A commit in branch main references this bug: URL: https://cgit.FreeBSD.org/src/commit/?id=78f70d4ff9dd4af2318b25023a7f55be7402ec60 commit 78f70d4ff9dd4af2318b25023a7f55be7402ec60 Author: Jamie Gritton <jamie@FreeBSD.org> AuthorDate: 2025-10-20 16:49:14 +0000 Commit: Jamie Gritton <jamie@FreeBSD.org> CommitDate: 2025-10-20 16:49:14 +0000 jail: fix a regression that creates zombies when removing dying jails When adding jail descriptors, I split sys_jail remove in two, and didn't properly track jail held between them when a jail was dying. This fixes that as well as cleaning up the logic behind it. PR: 290217 Reported by: David 'equinox' Lamparter <equinox at diac24.net> Reviewed by: markj MFC after: 3 days Differential Revision: https://reviews.freebsd.org/D53200 sys/kern/kern_jail.c | 21 ++++++++++----------- 1 file changed, 10 insertions(+), 11 deletions(-)
A commit in branch stable/15 references this bug: URL: https://cgit.FreeBSD.org/src/commit/?id=2d3c6a06edc3919455d1152f4ffaa60697e2c4f2 commit 2d3c6a06edc3919455d1152f4ffaa60697e2c4f2 Author: Jamie Gritton <jamie@FreeBSD.org> AuthorDate: 2025-10-20 16:49:14 +0000 Commit: Jamie Gritton <jamie@FreeBSD.org> CommitDate: 2025-10-23 04:37:01 +0000 jail: fix a regression that creates zombies when removing dying jails When adding jail descriptors, I split sys_jail remove in two, and didn't properly track jail held between them when a jail was dying. This fixes that as well as cleaning up the logic behind it. PR: 290217 Reported by: David 'equinox' Lamparter <equinox at diac24.net> Reviewed by: markj MFC after: 3 days Differential Revision: https://reviews.freebsd.org/D53200 (cherry picked from commit 78f70d4ff9dd4af2318b25023a7f55be7402ec60) sys/kern/kern_jail.c | 21 ++++++++++----------- 1 file changed, 10 insertions(+), 11 deletions(-)
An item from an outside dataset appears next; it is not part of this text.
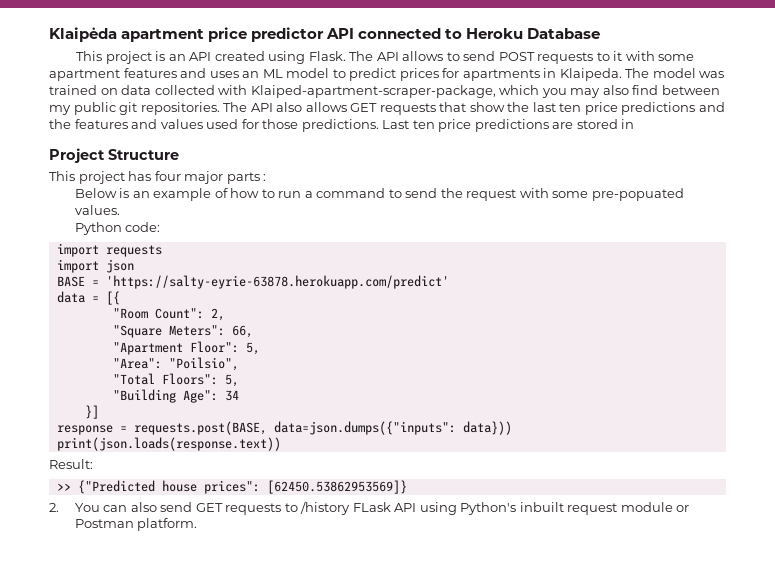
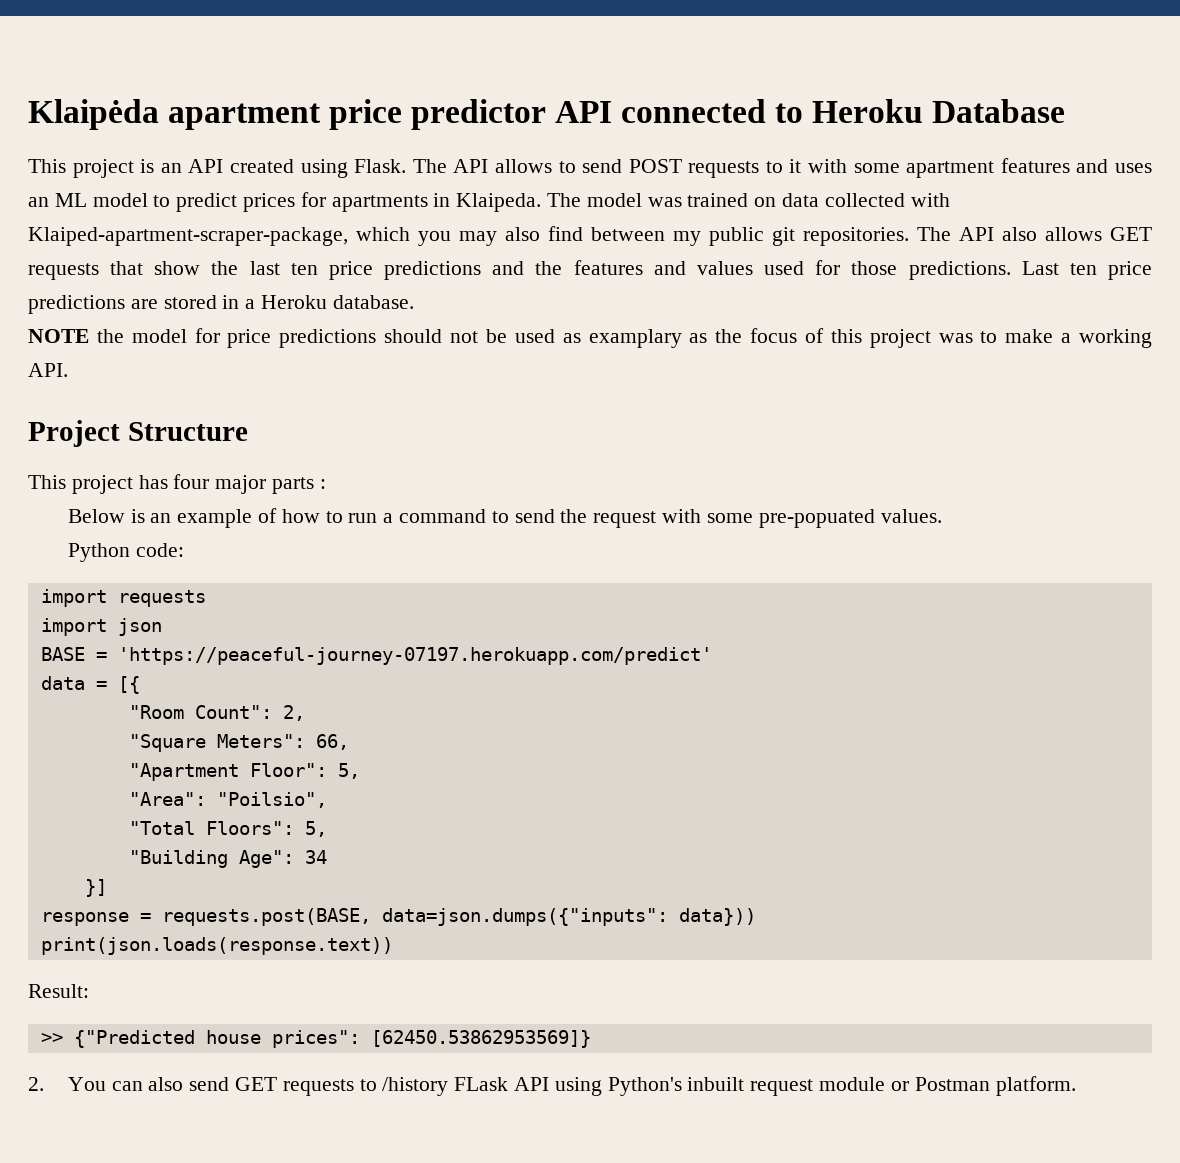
(635, 124) none -> [245,295,414,309] [28,328,1152,348] [28,363,68,377] a Heroku database. // NOTE the model for price predictions should not be used as examplary as the focus of this project was to make a working API.
[105,275,449,289] 'https://salty-eyrie-63878.herokuapp.com/predict' -> [117,647,712,665] 'https://peaceful-journey-07197.herokuapp.com/predict'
A commit in branch releng/15.0 references this bug: URL: https://cgit.FreeBSD.org/src/commit/?id=c37d95826ab5a9becb491396a6522f442680d25f commit c37d95826ab5a9becb491396a6522f442680d25f Author: Jamie Gritton <jamie@FreeBSD.org> AuthorDate: 2025-10-20 16:49:14 +0000 Commit: Colin Percival <cperciva@FreeBSD.org> CommitDate: 2025-10-30 04:23:18 +0000 jail: fix a regression that creates zombies when removing dying jails When adding jail descriptors, I split sys_jail remove in two, and didn't properly track jail held between them when a jail was dying. This fixes that as well as cleaning up the logic behind it. Approved by: re (cperciva) PR: 290217 Reported by: David 'equinox' Lamparter <equinox at diac24.net> Reviewed by: markj MFC after: 3 days Differential Revision: https://reviews.freebsd.org/D53200 (cherry picked from commit 78f70d4ff9dd4af2318b25023a7f55be7402ec60) (cherry picked from commit 2d3c6a06edc3919455d1152f4ffaa60697e2c4f2) sys/kern/kern_jail.c | 21 ++++++++++----------- 1 file changed, 10 insertions(+), 11 deletions(-)
Thank you for the report and the reproducer.